Durante el siglo XII el castillo de Guimerà perteneció a la familia Alemany de Cervelló, de la que pasó por herencia hacia el 1343 a los Castre, y en 1371 a la familia Pinós, que continuó apellidandose de Castre- Pinós, hasta que por sucesión en 1663 pasó a los duques de Híjar, que tuvieron derechos hasta el 1831. Guimerà se consideraba una baronía y sus señores se llamaban inicialmente barones de Guimerà. En 1599 Gaspar Galcerán de Castre-Pinós i de Aragón-Gurrea, casado con Isabel Inés d’Erill y de Sentmenat, obtuvo del rey Felipe III de Castilla que la baronía de Guimerà fuera convertida en condado. En el año 1794 era señor de la villa Pedro de Alcántara Fadrique Fernández de Híjar, que fue un gran benefactor y protector del santuario de la Bovera.

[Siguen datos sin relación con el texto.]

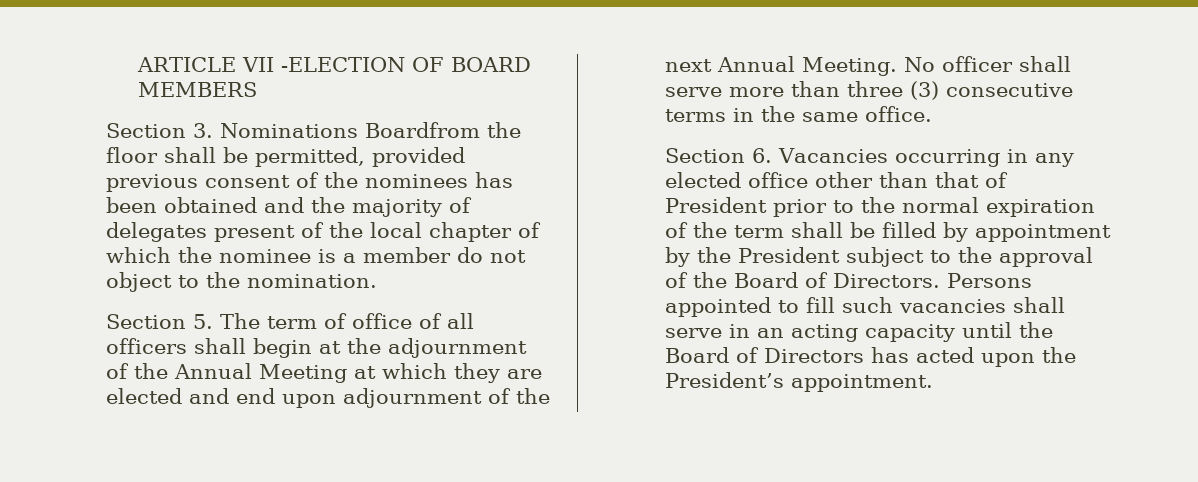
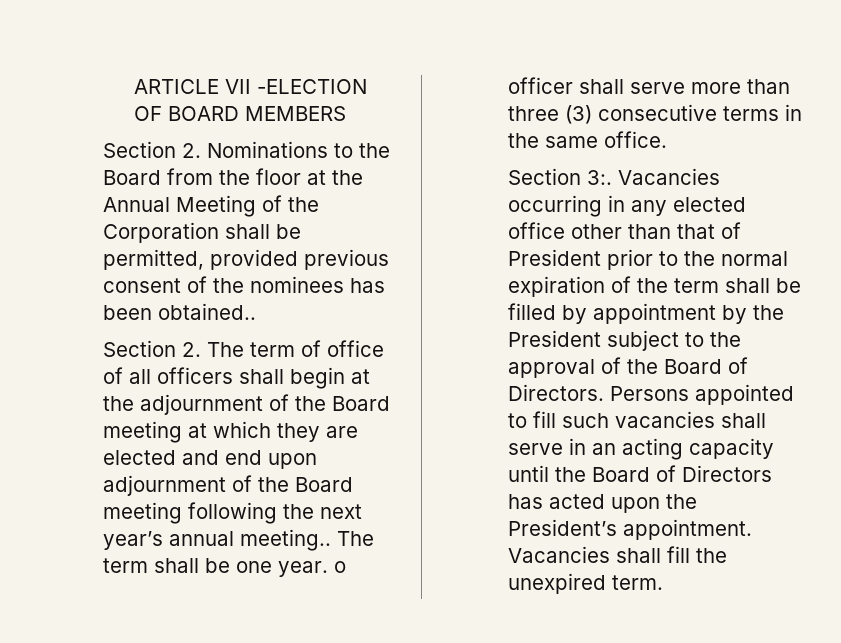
- Section 3. Nominations Boardfrom the floor shall be permitted, provided previous consent of the nominees has been obtained and the majority of delegates present of the local chapter of which the nominee is a member do not object to the nomination.
- Section 5. The term of office of all officers shall begin at the adjournment of the Annual Meeting at which they are elected and end upon adjournment of the next Annual Meeting. No officer shall serve more than three (3) consecutive terms in the same office.
+ Section 2. Nominations to the Board from the floor at the Annual Meeting of the Corporation shall be permitted, provided previous consent of the nominees has been obtained..
+ Section 2. The term of office of all officers shall begin at the adjournment of the Board meeting at which they are elected and end upon adjournment of the Board meeting following the next year’s annual meeting.. The term shall be one year. o officer shall serve more than three (3) consecutive terms in the same office.
- Section 6. Vacancies occurring in any elected office other than that of President prior to the normal expiration of the term shall be filled by appointment by the President subject to the approval of the Board of Directors.
+ Section 3:. Vacancies occurring in any elected office other than that of President prior to the normal expiration of the term shall be filled by appointment by the President subject to the approval of the Board of Directors.
+ Vacancies shall fill the unexpired term.

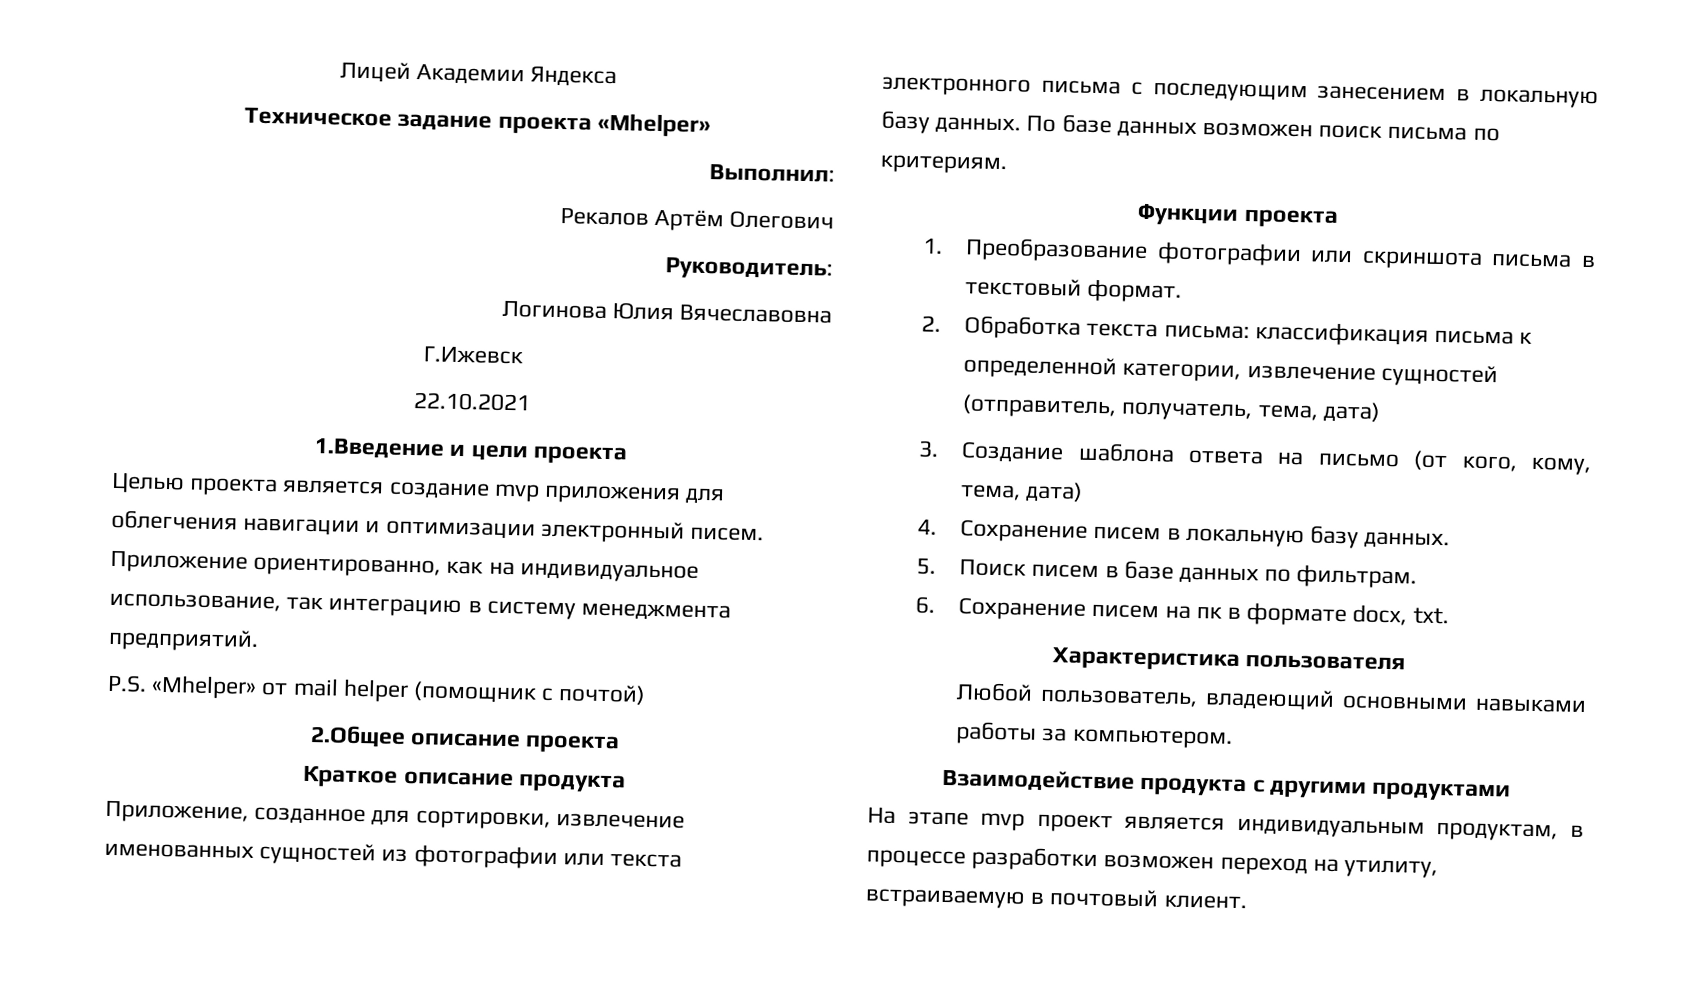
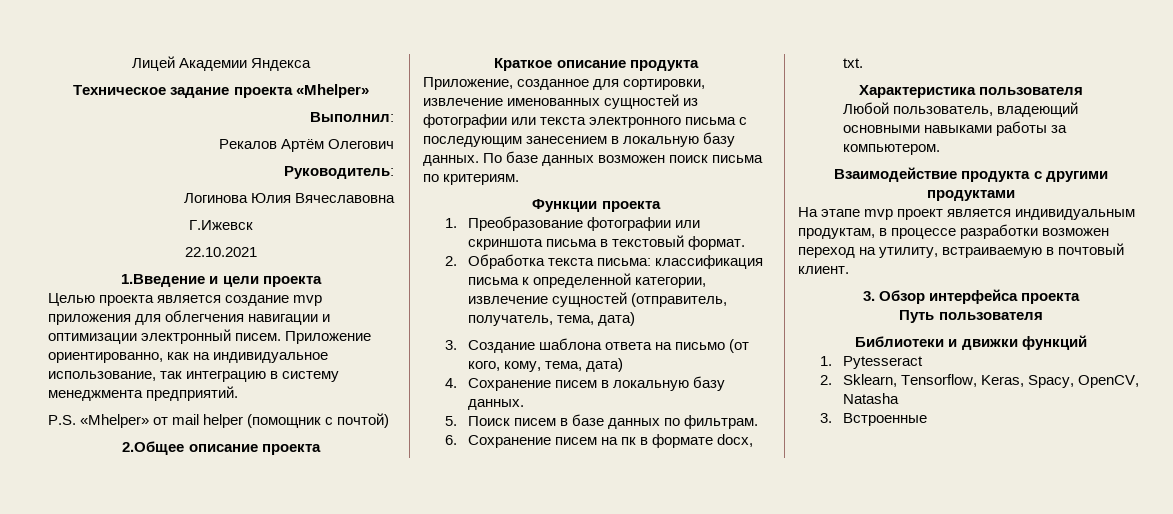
+ 3. Обзор интерфейса проекта
+ Путь пользователя
+ Библиотеки и движки функций
+ 1. Pytesseract
+ 2. Sklearn, Tensorflow, Keras, Spacy, OpenCV, Natasha
+ 3. Встроенные

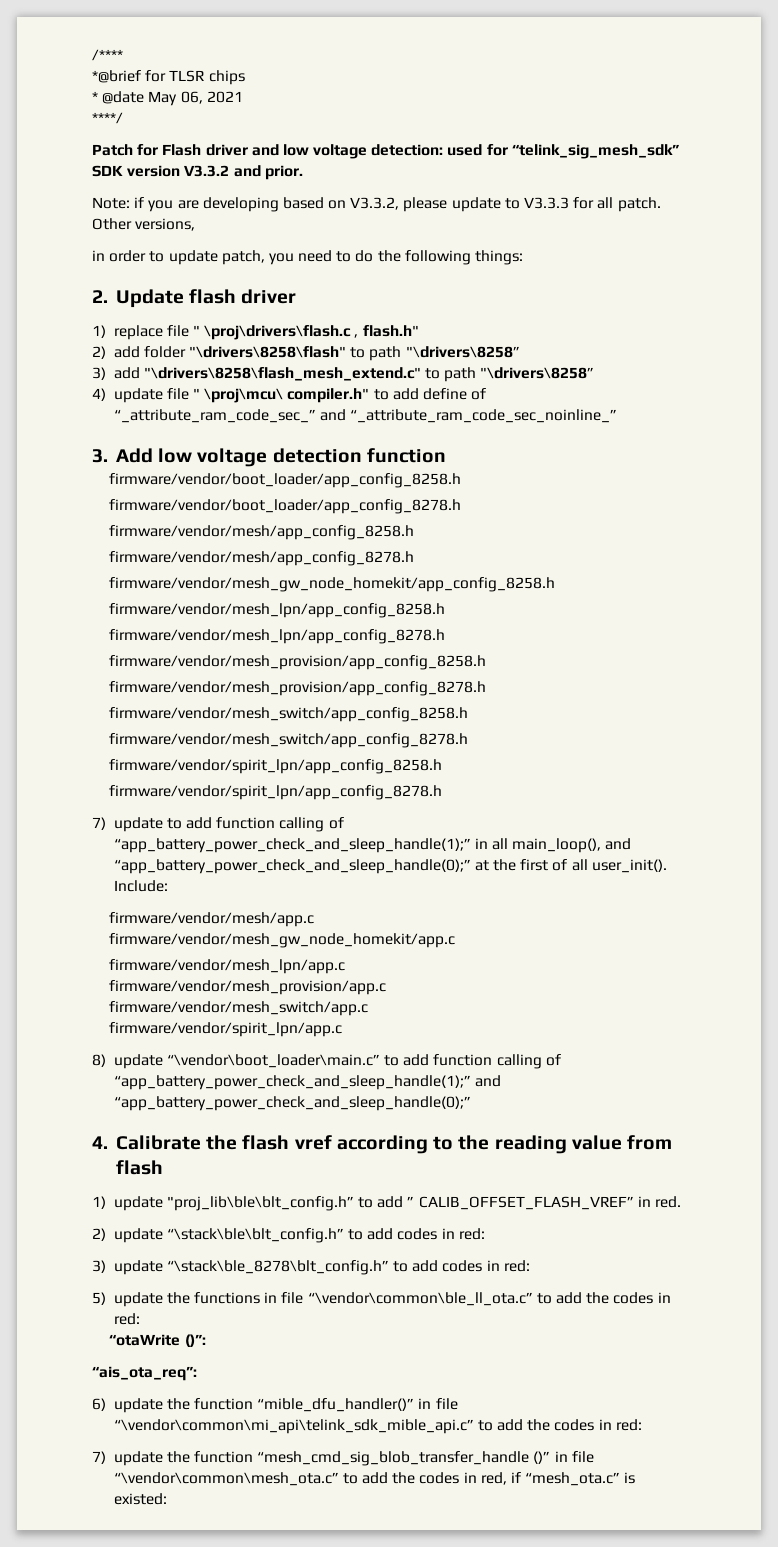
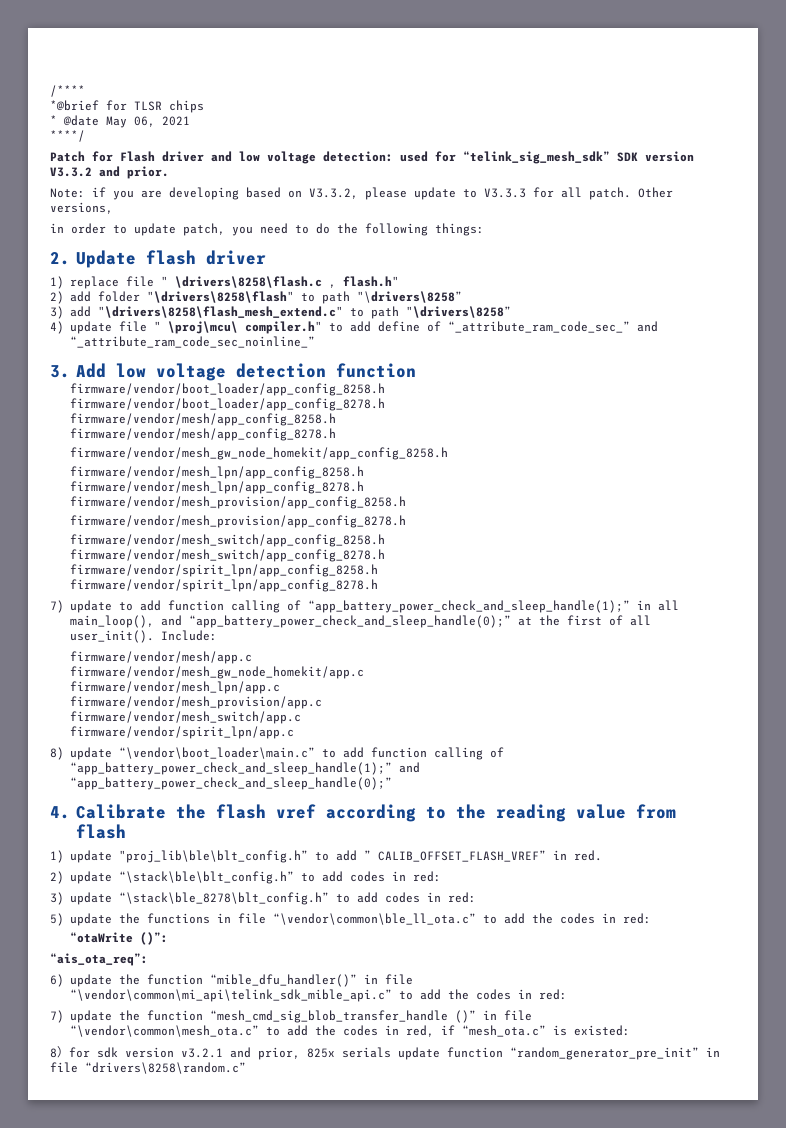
- 1) replace file " \proj\drivers\flash.c , flash.h"
+ 1) replace file " \drivers\8258\flash.c , flash.h"
+ 8）for sdk version v3.2.1 and prior, 825x serials update function “random_generator_pre_init” in file “drivers\8258\random.c”

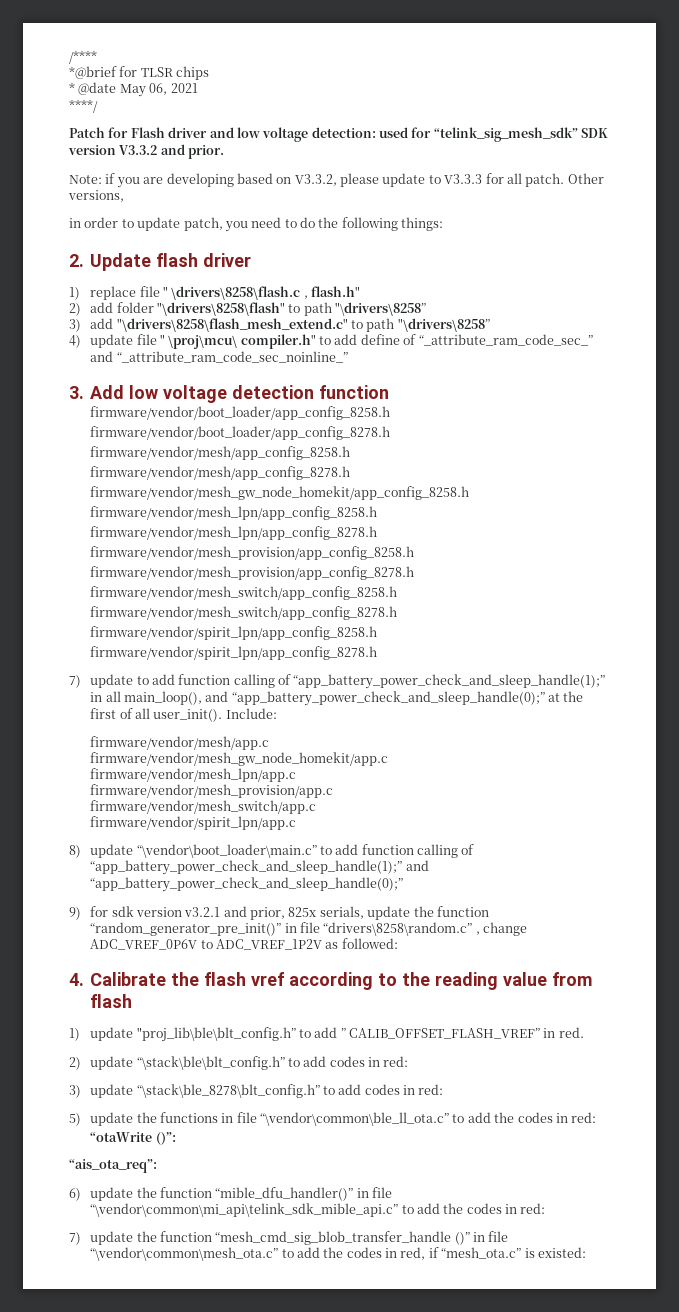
+ 9) for sdk version v3.2.1 and prior, 825x serials, update the function “random_generator_pre_init()” in file “drivers\8258\random.c” , change ADC_VREF_0P6V to ADC_VREF_1P2V as followed:
- 8）for sdk version v3.2.1 and prior, 825x serials update function “random_generator_pre_init” in file “drivers\8258\random.c”

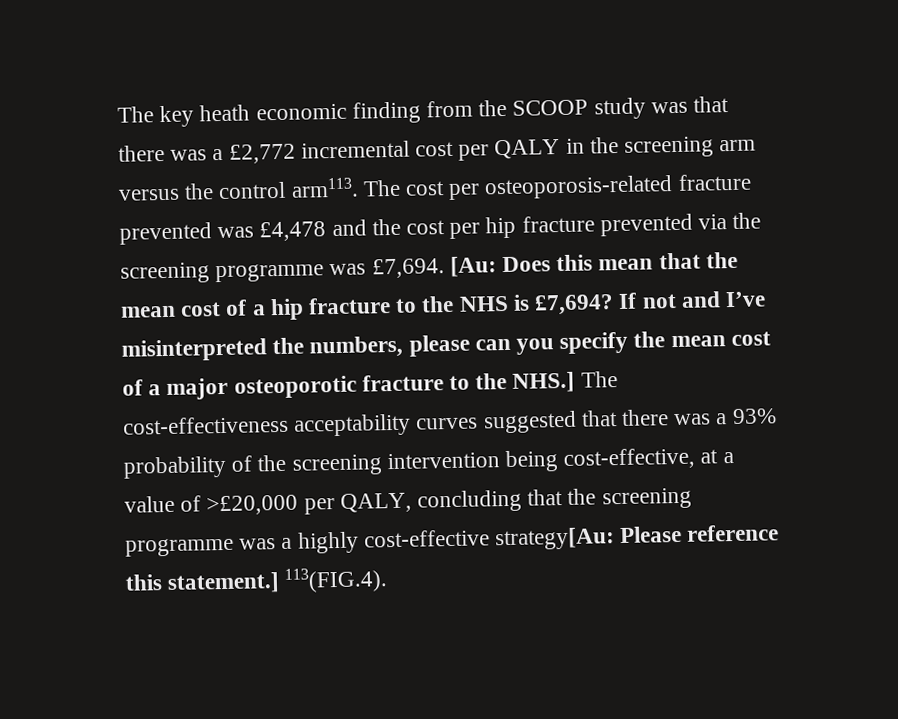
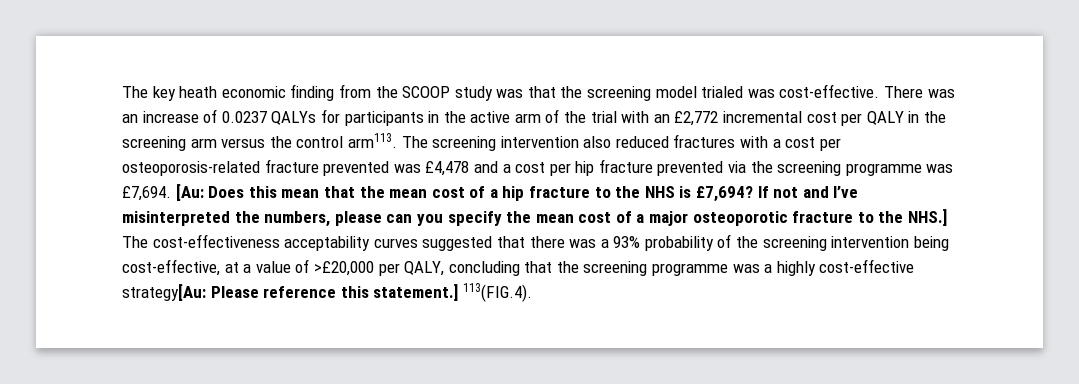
- The key heath economic finding from the SCOOP study was that there was a £2,772 incremental cost per QALY in the screening arm versus the control arm113.
+ The key heath economic finding from the SCOOP study was that the screening model trialed was cost-effective. There was an increase of 0.0237 QALYs for participants in the active arm of the trial with an £2,772 incremental cost per QALY in the screening arm versus the control arm113.
- The cost per osteoporosis-related fracture prevented was £4,478 and the cost per hip fracture prevented via the screening programme was £7,694.
+ The screening intervention also reduced fractures with a cost per osteoporosis-related fracture prevented was £4,478 and a cost per hip fracture prevented via the screening programme was £7,694.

El baron y, más tarde, los condes de Guimerà tenían desde el año 1359, en que el rey Pere III los cedió a Francesca Alemany y sus sucesores a perpetuidad, el mero y mixto imperio y toda la jurisdicción criminal. Estos derechos se perpetuaron en los señores del lugar hasta la extinción de los señoríos jurisdiccionales a principios del siglo XIX.

 

La derrota del castillo tuvo lugar del 15 al 20 de septiembre de 1835, en tiempos de la primera guerra Carlista, en que las fuerzas comandadas por Roset se refugiaron en el. Los carlistas perdieron la batalla y Roset y treinta y tres hombres fueron fusilados inmediatamente, otros lo fueron en Verdú, Tárrega y Igualada y 383 deportados a Cuba, desde el puerto de Tarragona. El castillo quedó muy dañado después de la lucha y el tiempo hizo el resto. La última condesa de Guimerà fue Natalia de Silva y Cavero.